**DATA TO EXAMINE**
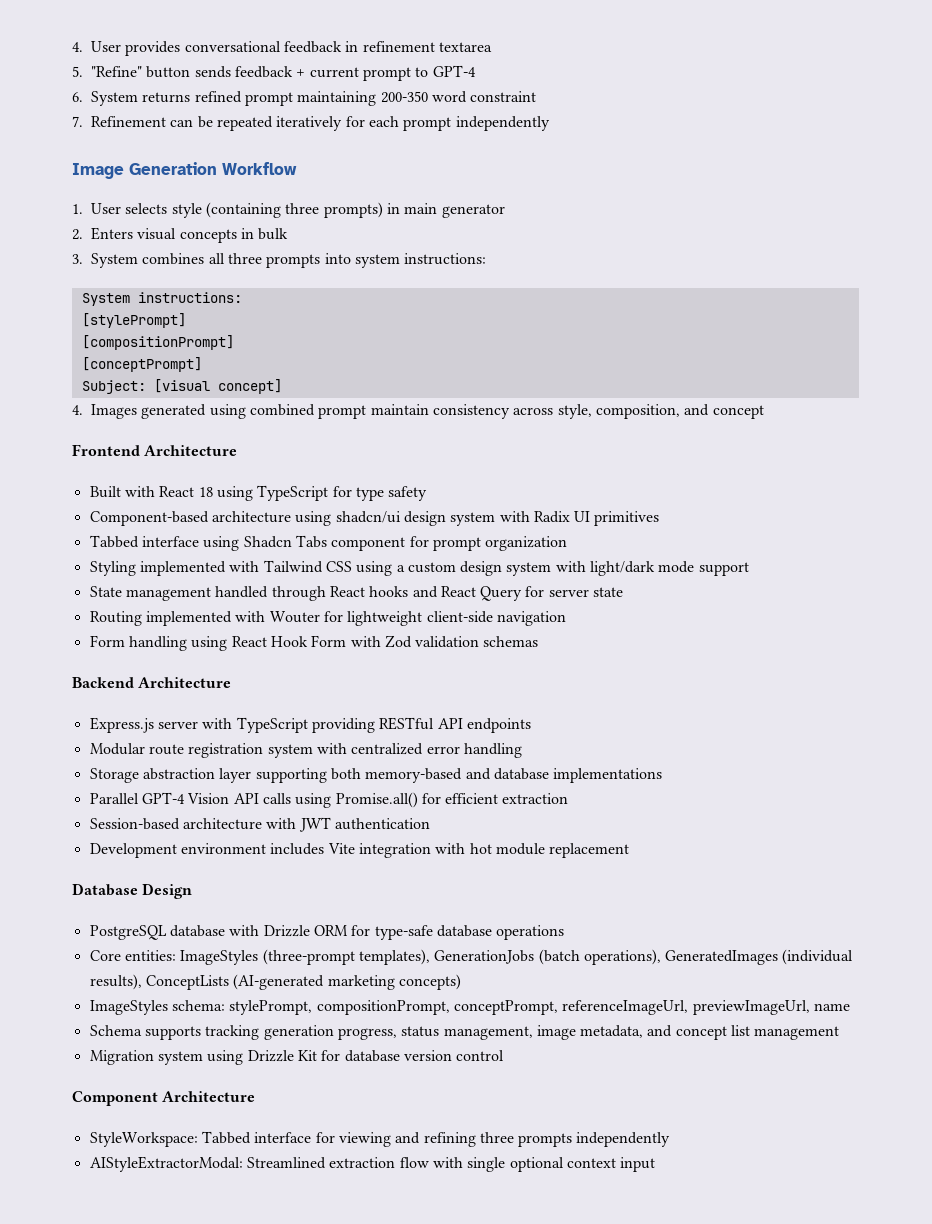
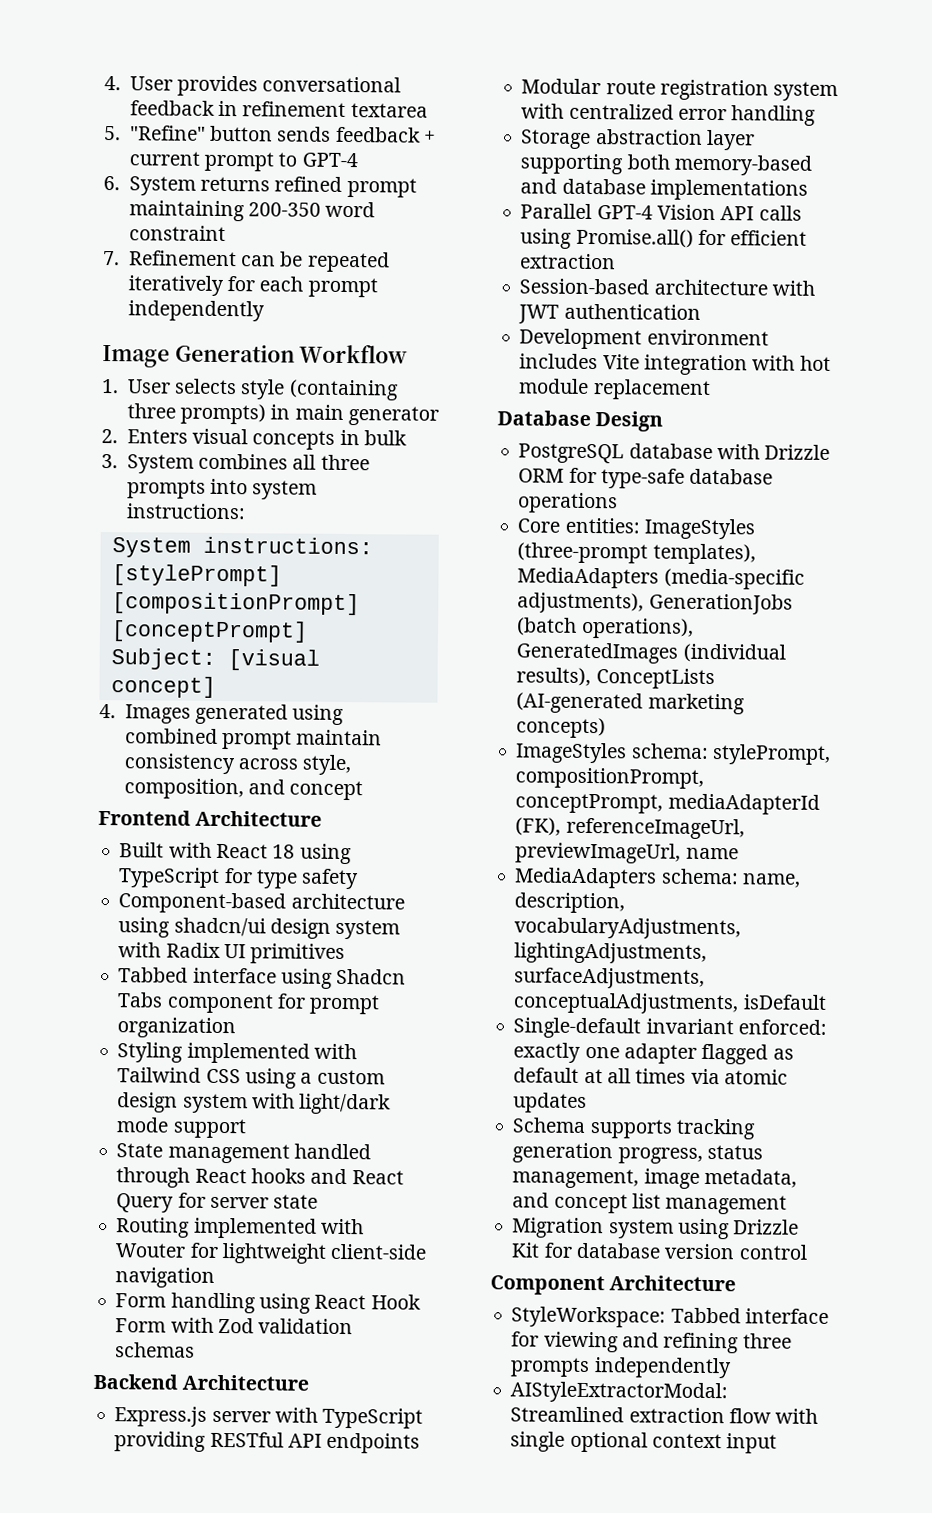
- Core entities: ImageStyles (three-prompt templates), GenerationJobs (batch operations), GeneratedImages (individual results), ConceptLists (AI-generated marketing concepts)
+ Core entities: ImageStyles (three-prompt templates), MediaAdapters (media-specific adjustments), GenerationJobs (batch operations), GeneratedImages (individual results), ConceptLists (AI-generated marketing concepts)
- ImageStyles schema: stylePrompt, compositionPrompt, conceptPrompt, referenceImageUrl, previewImageUrl, name
+ ImageStyles schema: stylePrompt, compositionPrompt, conceptPrompt, mediaAdapterId (FK), referenceImageUrl, previewImageUrl, name
+ MediaAdapters schema: name, description, vocabularyAdjustments, lightingAdjustments, surfaceAdjustments, conceptualAdjustments, isDefault
+ Single-default invariant enforced: exactly one adapter flagged as default at all times via atomic updates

**EXERCISE OBJECTIVE**
Please output the line that contains "(FK), referenceImageUrl, previewImageUrl, name" and every line after it in the entries above, exactly, and nothing more.

**ANSWER SECTION**
+ ImageStyles schema: stylePrompt, compositionPrompt, conceptPrompt, mediaAdapterId (FK), referenceImageUrl, previewImageUrl, name
+ MediaAdapters schema: name, description, vocabularyAdjustments, lightingAdjustments, surfaceAdjustments, conceptualAdjustments, isDefault
+ Single-default invariant enforced: exactly one adapter flagged as default at all times via atomic updates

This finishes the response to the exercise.